3位は韓国(2018年1月4位、2月から6月2位、7月3位、8月から10月2位、11月から2019年1月まで3位、2月から6月2位、7月4位、8月2位、9月から2月まで4位、3月3位、4月2位、5月3位、6月3位、7月と8月4位、9月6位、10月3位、11月から2021年4月まで4位、5月から2022年5月まで3位)で、14カ月連続だった。

4位が香港(2018年1月と2月3位、3月4位、4月3位、5月から2019年1月4位、2月3位、3月から6月4位、7月3位、8月4位、9月から11月2位、12月と2020年1月2位、2月3位、3月2位、4月、5月4位、6月5位、7月3位、8月から10月5位、11月から2021年4月まで3位、5月4位、6月、7月6位、8月5位、9月3位、10月、11月、12月4位、2022年1月6位、2月、3月7位、4月、5月4位)で、3カ月連続だった。

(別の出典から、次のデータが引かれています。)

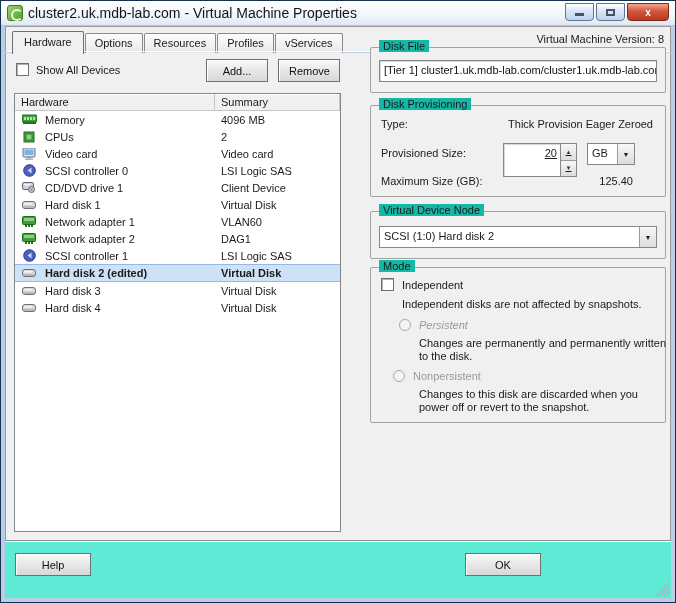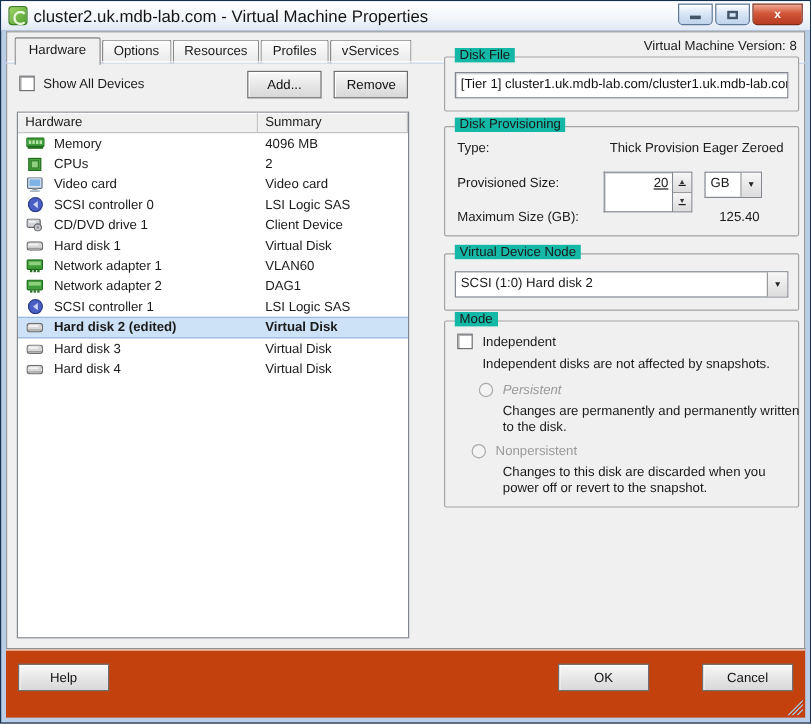--- a/index.html
+++ b/index.html
@@ -75,7 +75,7 @@
   .r-nonpers{left:22px;top:102px;}
   .nonpers-desc{position:absolute;left:48px;top:120px;width:250px;line-height:13px;}
   
-  .footer{position:absolute;left:4px;right:4px;bottom:4px;height:58px;background:#c2410c;border-top:1px solid #8e8e8e;box-shadow:inset 0 1px 0 #ffffff;}
+  .footer{position:absolute;left:4px;right:4px;bottom:4px;height:58px;background:#5eead4;border-top:1px solid #8e8e8e;box-shadow:inset 0 1px 0 #ffffff;}
   .btn-help{position:absolute;left:10px;top:12px;width:76px;height:23px;}
   .btn-ok{position:absolute;right:130px;top:12px;width:76px;height:23px;}
   .btn-cancel{position:absolute;right:10px;top:12px;width:76px;height:23px;}

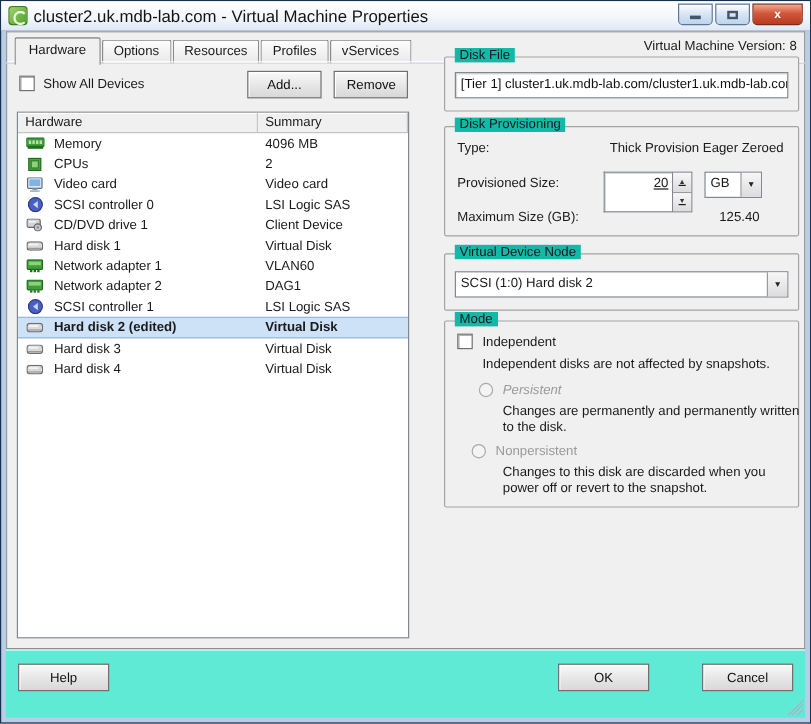--- a/index.html
+++ b/index.html
@@ -355,7 +355,6 @@
   <div class="footer">
     <button class="btn btn-help">Help</button>
     <button class="btn btn-ok">OK</button>
-    <button class="btn btn-cancel">Cancel</button>
     <div class="grip"></div>
   </div>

5位はタイ(2018年1月から10月5位、11月と12月6位、2019年1月から8月5位、9月6位、10月から2月まで5位、3月7位、4月から7月6位、8月7位、9月4位、10月6位、11月、12月5位、2021年1月6位、2月から4月5位、5月6位、6月、7月5位、8月6位、9月5位、10月から12月6位、2022年1月5位、2月、3月4位、4月5位、5月6位)で、2カ月ぶりに上がった。

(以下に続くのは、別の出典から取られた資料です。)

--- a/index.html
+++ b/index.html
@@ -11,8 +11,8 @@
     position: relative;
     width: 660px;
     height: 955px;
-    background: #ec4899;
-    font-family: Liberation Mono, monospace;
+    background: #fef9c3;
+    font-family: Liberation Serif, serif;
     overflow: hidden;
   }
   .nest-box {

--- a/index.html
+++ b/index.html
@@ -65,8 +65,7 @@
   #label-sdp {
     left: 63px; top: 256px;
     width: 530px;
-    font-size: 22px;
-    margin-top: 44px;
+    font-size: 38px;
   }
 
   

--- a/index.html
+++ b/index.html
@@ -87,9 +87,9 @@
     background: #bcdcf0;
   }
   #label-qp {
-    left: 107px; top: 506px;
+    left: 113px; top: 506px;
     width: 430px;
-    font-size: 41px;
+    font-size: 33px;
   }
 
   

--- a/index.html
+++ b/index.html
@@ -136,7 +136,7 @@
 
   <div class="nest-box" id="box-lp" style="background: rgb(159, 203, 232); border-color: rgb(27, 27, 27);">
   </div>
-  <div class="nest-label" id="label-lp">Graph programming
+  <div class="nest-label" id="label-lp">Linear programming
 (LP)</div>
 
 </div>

6位はシンガポール(2018年1月から10月6位、11月と12月5位、2019年1月から8月6位、9月5位、10月から2月まで6位、3月5位、4月から7月7位、8月6位、9月7位、10月4位、11月7位、12月6位、2021年1月から9月まで7位、10月、11月5位、12月と2022年1月4位、2月、3月5位、4月6位、5月5位)で、4月以来2カ月ぶりに下がった。

7位はマレーシア(2018年1月から2020年2月まで7位、3月に6位、4月、5月5位、6月と7月4位、8月と9月3位、10月7位、11月6位、12月7位、2021年1月から4月5位、5月から8月4位、9月5位、10月と11月6位、12月と2022年1月7位、2月、3月5位、4月、5月7位)で3カ月続けて7位だった。